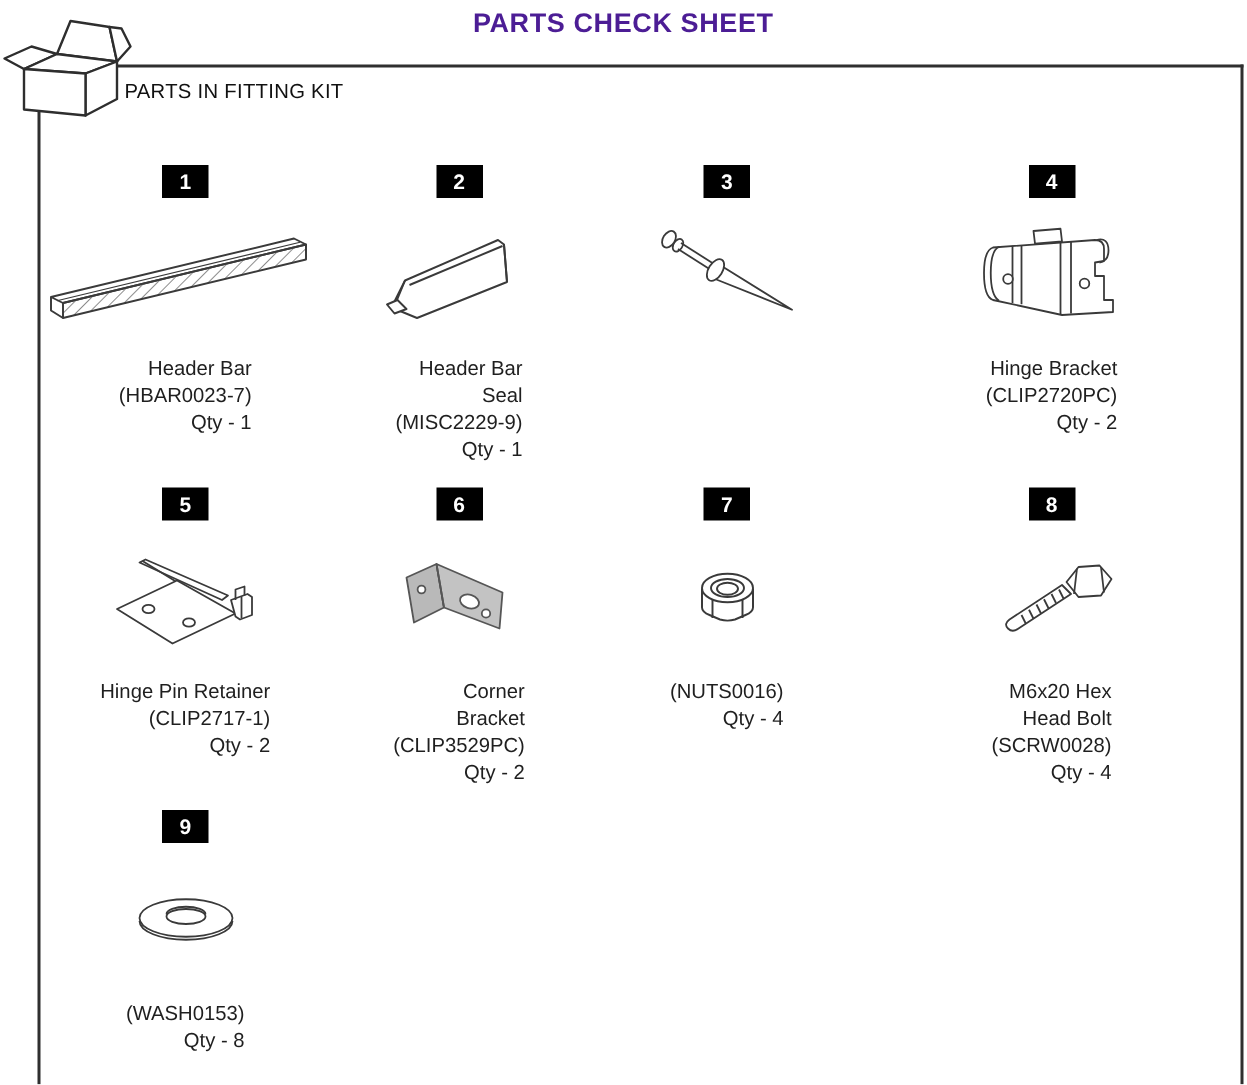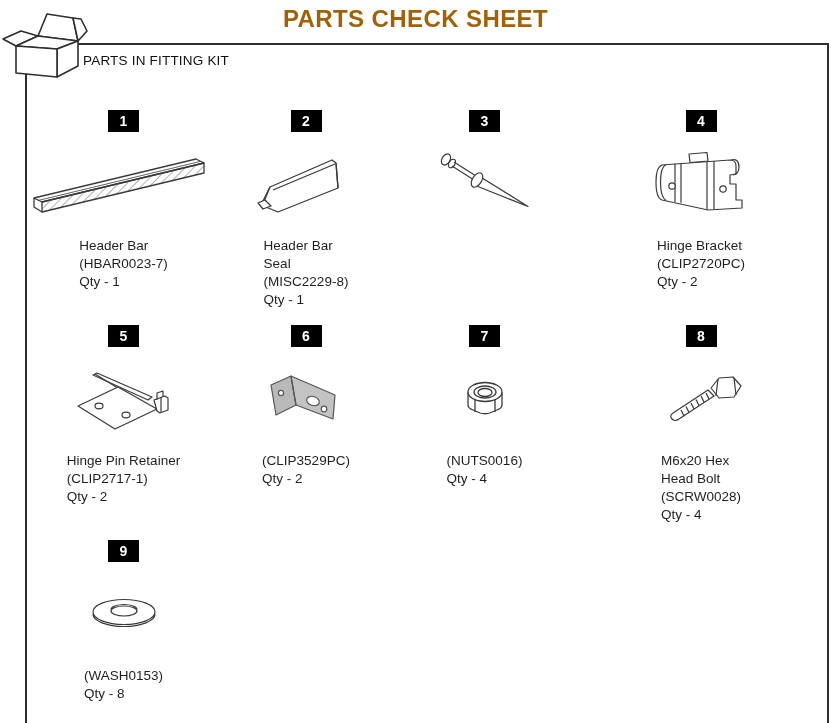--- a/index.html
+++ b/index.html
@@ -2,21 +2,21 @@
 <html><head>
 <meta charset="utf-8">
 <style>
   html,body{margin:0;padding:0;background:#fff;}
   .page{
     position:relative;width:831px;height:723px;background:#fff;overflow:hidden;
     font-family:"Liberation Sans","DejaVu Sans",sans-serif;color:#1f1f1f;
   }
   .page-title{
     position:absolute;top:5px;left:0;width:100%;text-align:center;
-    font-size:24px;font-weight:bold;letter-spacing:.4px;color:#a16207;
+    font-size:18px;font-weight:bold;letter-spacing:.4px;color:#4c1d95;
   }
   .sheet{
     position:absolute;left:25px;right:2px;top:43px;bottom:0;
     border:2px solid #2f2f2f;border-bottom:none;background:#fff;
   }
   .kit-heading{
     position:absolute;top:8px;left:56px;
     font-size:13.5px;font-weight:normal;color:#111;letter-spacing:.2px;
   }
   .box-icon-wrap{position:absolute;left:1px;top:6px;width:88px;height:78px;z-index:3;}
@@ -25,21 +25,21 @@
     display:grid;grid-template-columns:193px 172px 185px 248px;
     grid-auto-rows:215px;
   }
   .item{display:flex;flex-direction:column;align-items:center;}
   .badge{
     width:31px;height:22px;background:#000;color:#fff;
     display:flex;align-items:center;justify-content:center;
     font-size:14px;font-weight:bold;
   }
   .art{height:98px;display:flex;align-items:center;justify-content:center;margin-top:3px;}
-  .label{text-align:left;font-size:13.5px;line-height:18px;max-width:170px;margin-top:4px;}
+  .label{text-align:right;font-size:13.5px;line-height:18px;max-width:170px;margin-top:4px;}
   .name{white-space:pre-line;}
   svg{display:block;}
 </style>
 </head>
 <body>
 
 <div class="page">
 
   <div class="page-title">PARTS CHECK SHEET</div>
 
@@ -81,21 +81,21 @@
               <line x1="23" y1="45" x2="85" y2="19"></line>
               <line x1="20" y1="42" x2="13" y2="59"></line>
               <polygon points="8,58 15,55 21,61 13,64"></polygon>
               <line x1="86" y1="18" x2="88" y2="43"></line>
             </g>
           </svg>
         </div>
         <div class="label">
           <div class="name">Header Bar
 Seal</div>
-          <div class="code">(MISC2229-8)</div>
+          <div class="code">(MISC2229-9)</div>
           <div class="qty">Qty - 1</div>
         </div>
       </div>
 
       <div class="item">
         <div class="badge">3</div>
         <div class="art">
           <svg width="112" height="78" viewBox="0 0 112 78">
             <g stroke="#3a3a3a" stroke-width="1.2" fill="#fff" stroke-linejoin="round">
               <ellipse cx="23" cy="18.5" rx="3" ry="4.6" transform="rotate(32 23 18.5)"></ellipse>
@@ -165,20 +165,22 @@
               <polygon points="15,21 35,12 40,41 20,51" fill="#b9b9b9"></polygon>
               <polygon points="35,12 79,31 77,55 40,41" fill="#c3c3c3"></polygon>
               <line x1="35" y1="12" x2="40" y2="41"></line>
               <circle cx="25" cy="29" r="2.6" fill="#fff"></circle>
               <ellipse cx="57" cy="37" rx="6.5" ry="4.5" transform="rotate(18 57 37)" fill="#fff"></ellipse>
               <circle cx="68" cy="45" r="2.8" fill="#fff"></circle>
             </g>
           </svg>
         </div>
         <div class="label">
+          <div class="name">Corner
+Bracket</div>
           <div class="code">(CLIP3529PC)</div>
           <div class="qty">Qty - 2</div>
         </div>
       </div>
 
       <div class="item">
         <div class="badge">7</div>
         <div class="art">
           <svg width="64" height="54" viewBox="0 0 64 54">
             <g stroke="#3a3a3a" stroke-width="1.3" fill="#fff">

* _What to produce_
All of the data is to be returned exactly, with no pictures included.

* _Response_
--- a/index.html
+++ b/index.html
@@ -2,21 +2,21 @@
 <html><head>
 <meta charset="utf-8">
 <style>
   html,body{margin:0;padding:0;background:#fff;}
   .page{
     position:relative;width:831px;height:723px;background:#fff;overflow:hidden;
     font-family:"Liberation Sans","DejaVu Sans",sans-serif;color:#1f1f1f;
   }
   .page-title{
     position:absolute;top:5px;left:0;width:100%;text-align:center;
-    font-size:24px;font-weight:bold;letter-spacing:.4px;color:#a16207;
+    font-size:18px;font-weight:bold;letter-spacing:.4px;color:#4c1d95;
   }
   .sheet{
     position:absolute;left:25px;right:2px;top:43px;bottom:0;
     border:2px solid #2f2f2f;border-bottom:none;background:#fff;
   }
   .kit-heading{
     position:absolute;top:8px;left:56px;
     font-size:13.5px;font-weight:normal;color:#111;letter-spacing:.2px;
   }
   .box-icon-wrap{position:absolute;left:1px;top:6px;width:88px;height:78px;z-index:3;}
@@ -25,21 +25,21 @@
     display:grid;grid-template-columns:193px 172px 185px 248px;
     grid-auto-rows:215px;
   }
   .item{display:flex;flex-direction:column;align-items:center;}
   .badge{
     width:31px;height:22px;background:#000;color:#fff;
     display:flex;align-items:center;justify-content:center;
     font-size:14px;font-weight:bold;
   }
   .art{height:98px;display:flex;align-items:center;justify-content:center;margin-top:3px;}
-  .label{text-align:left;font-size:13.5px;line-height:18px;max-width:170px;margin-top:4px;}
+  .label{text-align:right;font-size:13.5px;line-height:18px;max-width:170px;margin-top:4px;}
   .name{white-space:pre-line;}
   svg{display:block;}
 </style>
 </head>
 <body>
 
 <div class="page">
 
   <div class="page-title">PARTS CHECK SHEET</div>
 
@@ -81,21 +81,21 @@
               <line x1="23" y1="45" x2="85" y2="19"></line>
               <line x1="20" y1="42" x2="13" y2="59"></line>
               <polygon points="8,58 15,55 21,61 13,64"></polygon>
               <line x1="86" y1="18" x2="88" y2="43"></line>
             </g>
           </svg>
         </div>
         <div class="label">
           <div class="name">Header Bar
 Seal</div>
-          <div class="code">(MISC2229-8)</div>
+          <div class="code">(MISC2229-9)</div>
           <div class="qty">Qty - 1</div>
         </div>
       </div>
 
       <div class="item">
         <div class="badge">3</div>
         <div class="art">
           <svg width="112" height="78" viewBox="0 0 112 78">
             <g stroke="#3a3a3a" stroke-width="1.2" fill="#fff" stroke-linejoin="round">
               <ellipse cx="23" cy="18.5" rx="3" ry="4.6" transform="rotate(32 23 18.5)"></ellipse>
@@ -165,20 +165,22 @@
               <polygon points="15,21 35,12 40,41 20,51" fill="#b9b9b9"></polygon>
               <polygon points="35,12 79,31 77,55 40,41" fill="#c3c3c3"></polygon>
               <line x1="35" y1="12" x2="40" y2="41"></line>
               <circle cx="25" cy="29" r="2.6" fill="#fff"></circle>
               <ellipse cx="57" cy="37" rx="6.5" ry="4.5" transform="rotate(18 57 37)" fill="#fff"></ellipse>
               <circle cx="68" cy="45" r="2.8" fill="#fff"></circle>
             </g>
           </svg>
         </div>
         <div class="label">
+          <div class="name">Corner
+Bracket</div>
           <div class="code">(CLIP3529PC)</div>
           <div class="qty">Qty - 2</div>
         </div>
       </div>
 
       <div class="item">
         <div class="badge">7</div>
         <div class="art">
           <svg width="64" height="54" viewBox="0 0 64 54">
             <g stroke="#3a3a3a" stroke-width="1.3" fill="#fff">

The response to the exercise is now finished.